Канувшая в безвременье.
— Внимание, друзья, внимание! — радостно грянуло совсем рядом в громогласный рупор, едва затихла последняя нота.
Вместе с ней развеялось и наваждение.
Как ни в чём не бывало все развернулись в сторону деревянного помоста, высящегося среди палаток.
— Сейчас будет лекция, — важно заявил агранисец и добавил таинственным полушёпотом: — То, ради чего мы приехали.
Его товарищ фыркнул:
— Не пугай! Мы же не на занятиях.
— Встречайте главную гостью Фестиваля… — объявил глашатай со сцены.
Эмпирика, ещё не освободившись от отзвуков печальной песни, тающих в ушах призрачными следами уходящего тёмного озарения, невольно вытянула шею.
На помост поднялась светловолосая женщина в неприметном платье.
— …ту, кто не побоялся бороться за правду — отважную Лагнарию!
Море народа, рассевшегося у шатров, разом взбушевалось яростными рукоплесканиями с оглушительным рёвом и приветственными криками.
С минуту Лагнария, скромно потупившись, очаровательно улыбалась, одаривая толпу благосклонными взглядами.
Наконец, когда все затихли, она ступила на край помоста, и, окинув собравшихся внимательным взором, торжественно начала речь.
В голосе её, мелодичном и мягком, ощущалась затаённая сила, с которой по временам она подчёркивала отдельные слова.

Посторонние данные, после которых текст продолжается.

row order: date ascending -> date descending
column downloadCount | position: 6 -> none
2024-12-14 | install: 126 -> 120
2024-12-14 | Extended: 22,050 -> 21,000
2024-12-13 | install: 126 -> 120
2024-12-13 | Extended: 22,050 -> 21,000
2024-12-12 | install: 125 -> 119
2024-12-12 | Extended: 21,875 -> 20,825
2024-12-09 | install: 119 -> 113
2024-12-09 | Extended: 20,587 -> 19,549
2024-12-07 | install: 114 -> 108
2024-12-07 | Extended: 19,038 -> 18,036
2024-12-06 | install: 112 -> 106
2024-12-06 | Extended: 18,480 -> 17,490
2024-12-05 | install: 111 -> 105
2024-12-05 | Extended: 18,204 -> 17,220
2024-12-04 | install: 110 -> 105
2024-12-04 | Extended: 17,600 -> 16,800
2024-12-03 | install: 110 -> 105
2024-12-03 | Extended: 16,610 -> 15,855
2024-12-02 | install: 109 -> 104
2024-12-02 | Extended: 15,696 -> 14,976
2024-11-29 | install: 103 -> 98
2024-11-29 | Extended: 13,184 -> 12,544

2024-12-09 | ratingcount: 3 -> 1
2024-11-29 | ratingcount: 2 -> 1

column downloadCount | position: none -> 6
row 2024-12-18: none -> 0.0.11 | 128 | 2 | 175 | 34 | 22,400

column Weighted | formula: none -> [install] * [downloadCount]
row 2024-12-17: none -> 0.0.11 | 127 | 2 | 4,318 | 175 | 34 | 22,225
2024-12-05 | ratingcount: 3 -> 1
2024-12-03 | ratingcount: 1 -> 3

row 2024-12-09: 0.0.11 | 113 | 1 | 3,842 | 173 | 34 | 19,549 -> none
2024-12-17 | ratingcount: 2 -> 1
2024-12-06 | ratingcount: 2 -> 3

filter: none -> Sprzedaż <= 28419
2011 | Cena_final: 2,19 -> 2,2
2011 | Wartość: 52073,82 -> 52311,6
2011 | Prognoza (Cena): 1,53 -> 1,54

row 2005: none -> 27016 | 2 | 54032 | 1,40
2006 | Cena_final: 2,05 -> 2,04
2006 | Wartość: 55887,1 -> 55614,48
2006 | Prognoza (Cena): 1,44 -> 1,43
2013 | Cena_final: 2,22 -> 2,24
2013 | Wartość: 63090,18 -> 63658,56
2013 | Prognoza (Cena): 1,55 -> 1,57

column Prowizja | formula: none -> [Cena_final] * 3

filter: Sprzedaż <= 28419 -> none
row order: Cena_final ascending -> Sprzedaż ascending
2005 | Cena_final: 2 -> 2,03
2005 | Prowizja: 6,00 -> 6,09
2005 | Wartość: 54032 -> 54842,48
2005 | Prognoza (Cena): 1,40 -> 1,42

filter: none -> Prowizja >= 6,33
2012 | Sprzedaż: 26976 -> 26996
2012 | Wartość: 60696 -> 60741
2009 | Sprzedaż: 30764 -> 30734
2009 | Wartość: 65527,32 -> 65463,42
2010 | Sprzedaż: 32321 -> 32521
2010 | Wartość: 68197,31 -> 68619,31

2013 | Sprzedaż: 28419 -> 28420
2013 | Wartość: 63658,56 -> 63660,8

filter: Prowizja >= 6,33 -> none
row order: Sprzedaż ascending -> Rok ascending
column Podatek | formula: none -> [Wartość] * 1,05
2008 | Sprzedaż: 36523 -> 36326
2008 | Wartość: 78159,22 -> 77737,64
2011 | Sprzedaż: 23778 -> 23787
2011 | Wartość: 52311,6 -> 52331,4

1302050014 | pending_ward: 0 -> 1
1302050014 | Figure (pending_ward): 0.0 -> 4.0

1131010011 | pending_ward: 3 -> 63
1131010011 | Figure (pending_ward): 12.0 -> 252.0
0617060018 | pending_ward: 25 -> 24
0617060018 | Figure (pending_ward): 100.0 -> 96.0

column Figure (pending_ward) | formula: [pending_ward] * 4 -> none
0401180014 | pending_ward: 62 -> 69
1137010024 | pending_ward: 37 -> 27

— Сегодня я не стану снова обличать бессилие Эгидиумов в сфере истории — да и во всех остальных, впрочем. Все вы, конечно, понимаете — в отличие от досточтимых учёных мужей, — как наивно полагать, что цивилизации рождаются на пустом месте и что история мира начинается с короля Феоссы, объединившего острова и покорившего великий народ пустыни Рат-Уббо для постройки мостов. Совершенно очевидно, что развитые цивилизации на Эгредеуме существовали задолго до того, как прибрежное поселение близ дикого лесистого холма превратилось в янтарную крепость.
Но все официальные исторические труды начинают внятное повествование именно с этого момента: с того, как на месте убогой деревни король Феосса с помощью тазганских беглецов основал Агранис.
И только детские сказки да редкие отголоски Радошианского культа напоминают нам о тех невероятных событиях, катаклизмах и катастрофах, что разворачивались на Эгредеуме в прошлые эры, определяя его теперешний облик.
Она говорила всё громче, с усиливающимся напряжением.
Правильные, тонкие черты её лица, лишившись прежнего налёта добродушия, приобрели выражение строгое, отчасти даже пугающее — одержимое.
— Официальная история молчит: её заставили замолчать, — слова Лагнарии с холодной ясностью звучали среди всеобщего молчания.
— Эгидиумы, настаивающие на непреложности фактов и бессмысленности непроверяемых рассуждений, — они упорно и по сей день отвергают бесспорные, осязаемые и наблюдаемые доказательства того, что древние сказания — не вымысел.